The partnership aims to advance a novel approach in cancer treatment using degrader-antibody conjugates (DACs). This type of therapy combines the specificity of antibodies with the catalytic efficiency of degraders, potentially offering a new way to treat cancer by destroying disease-causing proteins.
Under the terms of the deal, Roche will provide an upfront payment of $20 million for access to two DAC programs and has an option for a third target. If Roche exercises this option, C4 Therapeutics will receive an additional payment. The companies did not disclose which specific cancers they plan to target but stated that the focus will be on undisclosed oncology targets.

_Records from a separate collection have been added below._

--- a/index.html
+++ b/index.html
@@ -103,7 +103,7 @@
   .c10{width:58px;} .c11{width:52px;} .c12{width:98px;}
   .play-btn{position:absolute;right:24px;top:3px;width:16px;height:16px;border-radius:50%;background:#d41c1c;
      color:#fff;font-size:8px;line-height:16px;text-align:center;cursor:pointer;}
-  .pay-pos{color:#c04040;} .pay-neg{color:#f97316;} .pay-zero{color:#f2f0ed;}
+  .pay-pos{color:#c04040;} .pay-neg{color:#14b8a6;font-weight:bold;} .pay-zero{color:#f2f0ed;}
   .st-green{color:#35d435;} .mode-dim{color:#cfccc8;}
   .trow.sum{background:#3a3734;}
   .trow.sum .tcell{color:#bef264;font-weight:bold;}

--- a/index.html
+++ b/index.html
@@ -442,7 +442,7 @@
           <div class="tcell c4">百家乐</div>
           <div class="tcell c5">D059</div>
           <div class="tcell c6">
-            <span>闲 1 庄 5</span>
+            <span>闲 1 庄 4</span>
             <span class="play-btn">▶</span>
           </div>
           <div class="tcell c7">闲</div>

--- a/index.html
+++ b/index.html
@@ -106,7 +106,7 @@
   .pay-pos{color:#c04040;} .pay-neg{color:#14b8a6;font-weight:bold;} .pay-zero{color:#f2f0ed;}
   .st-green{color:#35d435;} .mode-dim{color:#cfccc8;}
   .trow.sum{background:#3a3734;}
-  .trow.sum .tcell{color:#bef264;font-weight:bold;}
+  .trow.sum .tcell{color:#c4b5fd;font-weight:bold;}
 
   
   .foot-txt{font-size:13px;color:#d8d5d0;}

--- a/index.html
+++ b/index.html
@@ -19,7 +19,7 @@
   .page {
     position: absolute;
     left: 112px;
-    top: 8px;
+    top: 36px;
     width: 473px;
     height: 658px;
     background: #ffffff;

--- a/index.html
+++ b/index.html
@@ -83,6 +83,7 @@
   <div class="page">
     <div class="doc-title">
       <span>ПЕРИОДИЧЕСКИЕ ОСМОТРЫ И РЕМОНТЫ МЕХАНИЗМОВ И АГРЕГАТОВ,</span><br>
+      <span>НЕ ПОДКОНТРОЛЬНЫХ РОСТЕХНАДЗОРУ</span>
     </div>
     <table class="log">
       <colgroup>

C4 Therapeutics is responsible for designing the degrader payloads while Roche will create the antibody component and lead preclinical and clinical development, regulatory activities, and commercialization efforts. In addition to milestone payments exceeding $1 billion tied to discovery, regulatory approval, and commercial success, C4T is eligible for tiered royalties if any products reach market.
The collaboration builds on an earlier partnership established in January 2016 when Roche supported C4T's launch with series A funding and signed a contract valued at over $750 million. DACs are structurally similar to antibody-drug conjugates (ADCs) but use molecular glue degraders instead of traditional cytotoxic drugs.
Other pharmaceutical companies have also shown interest in DAC technology through partnerships with C4T or acquisitions involving similar platforms. Merck previously entered into agreements with C4T before discontinuing them last year. Merck KGaA initiated its own collaboration in March 2024 with upfront payments and potential milestones totaling up to $740 million. Bristol Myers Squibb acquired Orum Therapeutics’ ORM-6151 in November 2025 for acute myeloid leukemia or high-risk myelodysplastic syndromes.